Die Königin von Italien. In seinen soeben in französischer Sprache veröffentlichten Plaudereien über die „römische Gesellschaft“ entwirft Graf Paul Vasili ein glänzendes Bild der Königin Margherita. Graf Vasili ist bekannt als ein ziemlich rücksichtsloser Berichterstatter, welcher die europäischen Höfe mit besonderer Vorliebe für den gesellschaftlichen Klatsch schildert, der auch die höchsten Regionen unsicher macht. Es giebt kaum eine der hochgestellten Persönlichkeiten, der er nicht wenigstens einen leichten Makel anzuheften sucht, von der er nicht irgend ein Geschichtchen zu erzählen wüßte. Ueberhaupt sind seine Portraits fast niemals geschmeichelt. Um so mehr muß das in den hellsten, freudigsten Farben gemalte Bild überraschen, das uns die Königin Italiens vor Augen führt. In Italien angebetet, erfreut sie sich auch auswärts der Sympathien, die man überall für eine schöne und ausgezeichnete Frau empfindet.

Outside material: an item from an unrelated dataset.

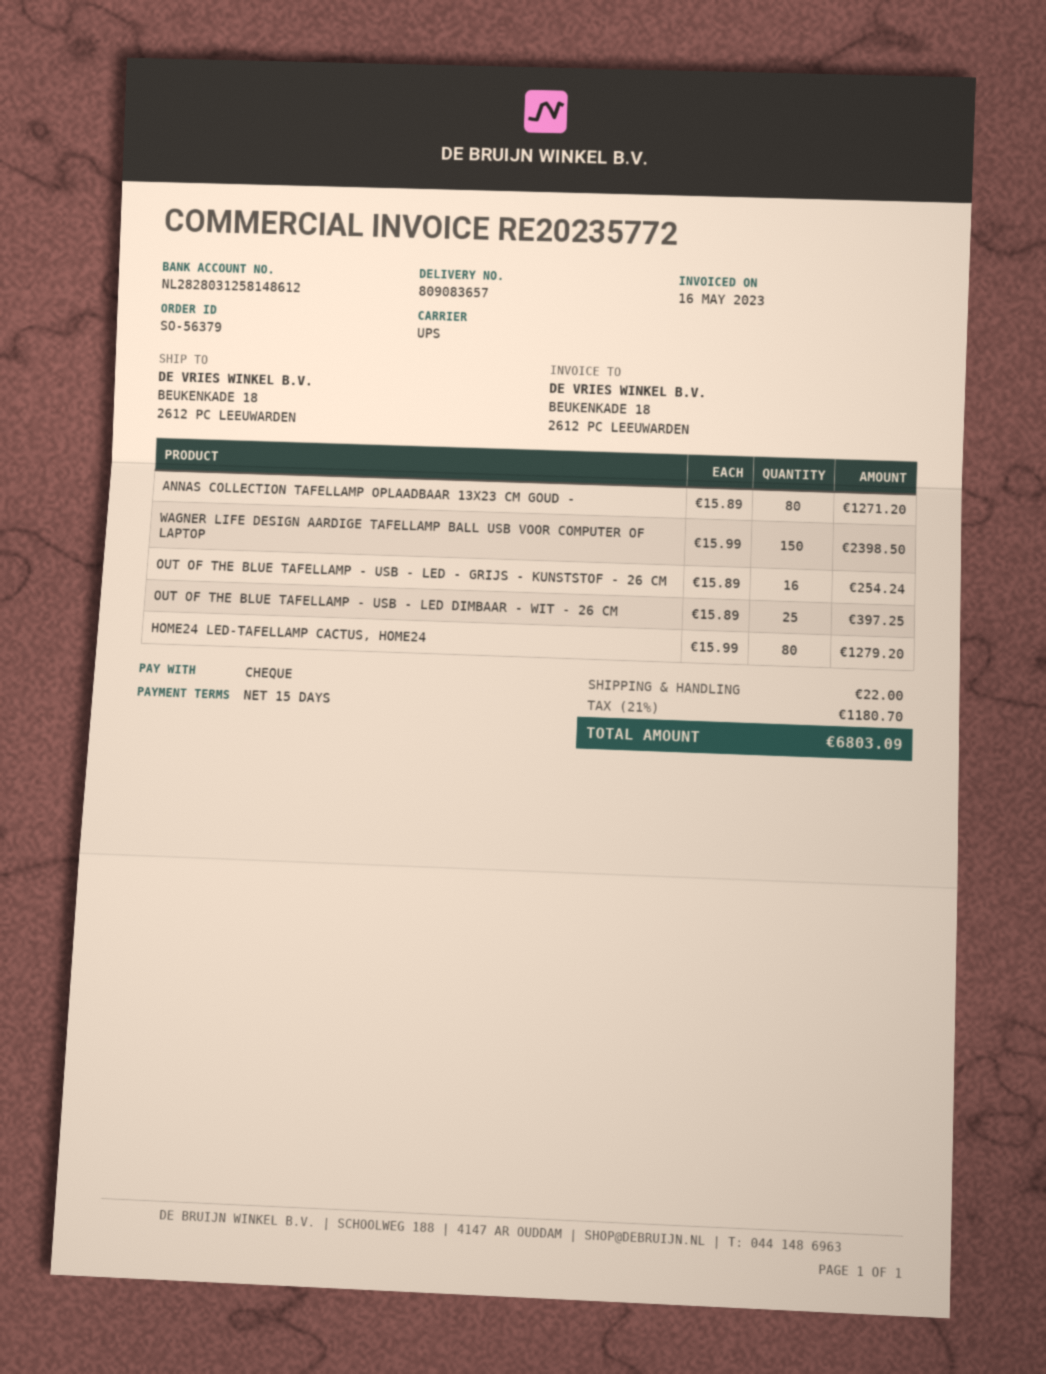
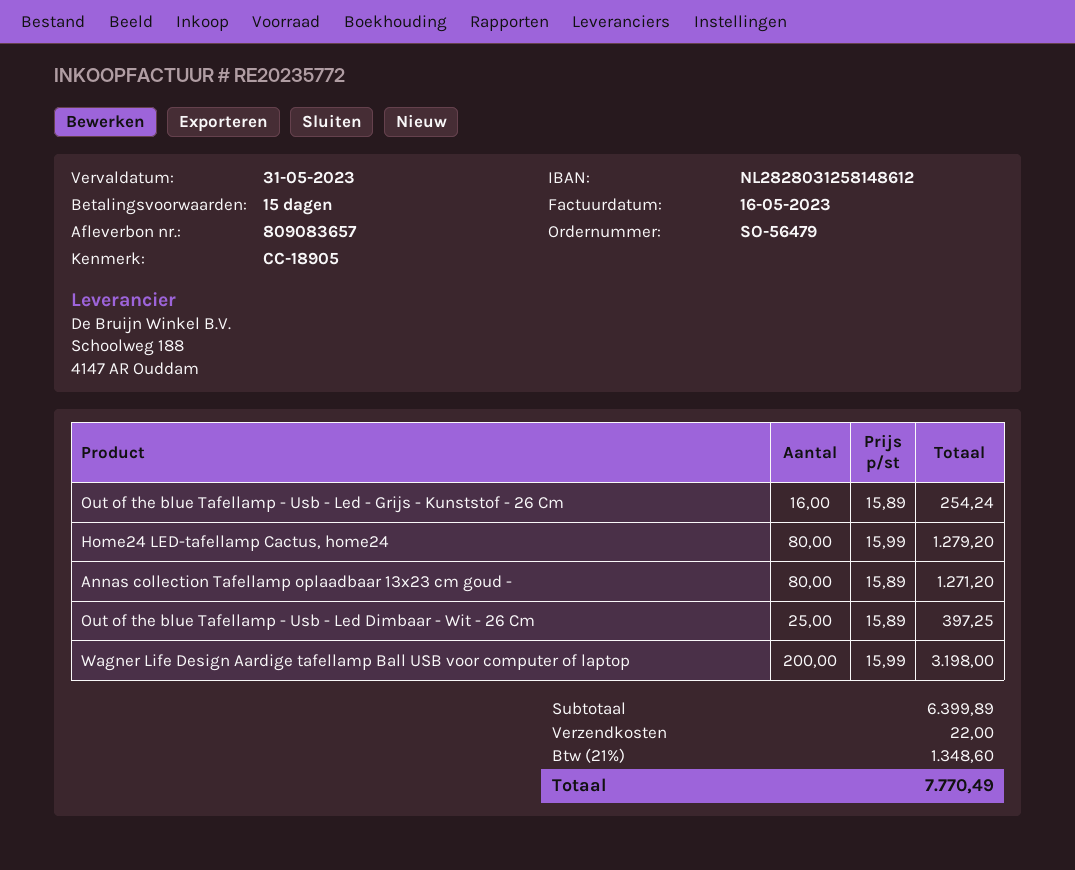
order number: SO-56379 -> SO-56479
WAGNER LIFE DESIGN AARDIGE TAFELLAMP BALL USB VOOR COMPUTER OF LAPTOP: 150 x 15.99 = 2398.50 -> 200 x 15.99 = 3198.00
tax: 21% = 1180.70 -> 21% = 1348.60
total: 6803.09 -> 7770.49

Ihr Name (Margherita bedeutet in italienischer Sprache auch „Maasliebchen“) giebt zu einem Kultus Anlaß, wie ihn das deutsche Volk durch den Kornblumenschmuck seinem Kaiser weiht: kein italienischer Dichter, der ihm nicht gehuldigt hätte. Sie selbst hat reizende Verse gemacht; auch ist sie eine wohlgeschulte Sängerin, obgleich sie keine große Stimme hat; sie zieht die deutsche Musik der italienischen, diese aber der französischen vor. Sie hat viel gelernt und viel behalten; sie denkt und urtheilt selbst und ihre Kenntnisse auf dem Gebiete der Künste sind denen überlegen, welche viele namhafte Kritiker in ihren Artikeln vertreten. In Venedig, der Stadt, in welcher sie am liebsten verweilt und zwar bei ihrer Hofdame, der Gräfin Marcello, besucht sie die Kirchen und Museen; ihre Lieblingsmaler sind Carpaccio und Cima de Conegliano; nächst ihnen schwärmt sie für den Mantuaner Mantegna. Die Möbel, die sich auf den Bildern dieser Künstler finden, läßt sie sich anfertigen und stellt sie in ihren Privatgemächern auf. Sie liebt die Lektüre und hält sich auf dem Laufenden mit allen Revüen, allen französischen, englischen und deutschen Erscheinungen. Wenn ihr eine ihrer Hofdamen die Neuigkeit bringt, daß ein bemerkenswerthes Buch erschienen ist, so begrüßt sie das mit wahrer Freude.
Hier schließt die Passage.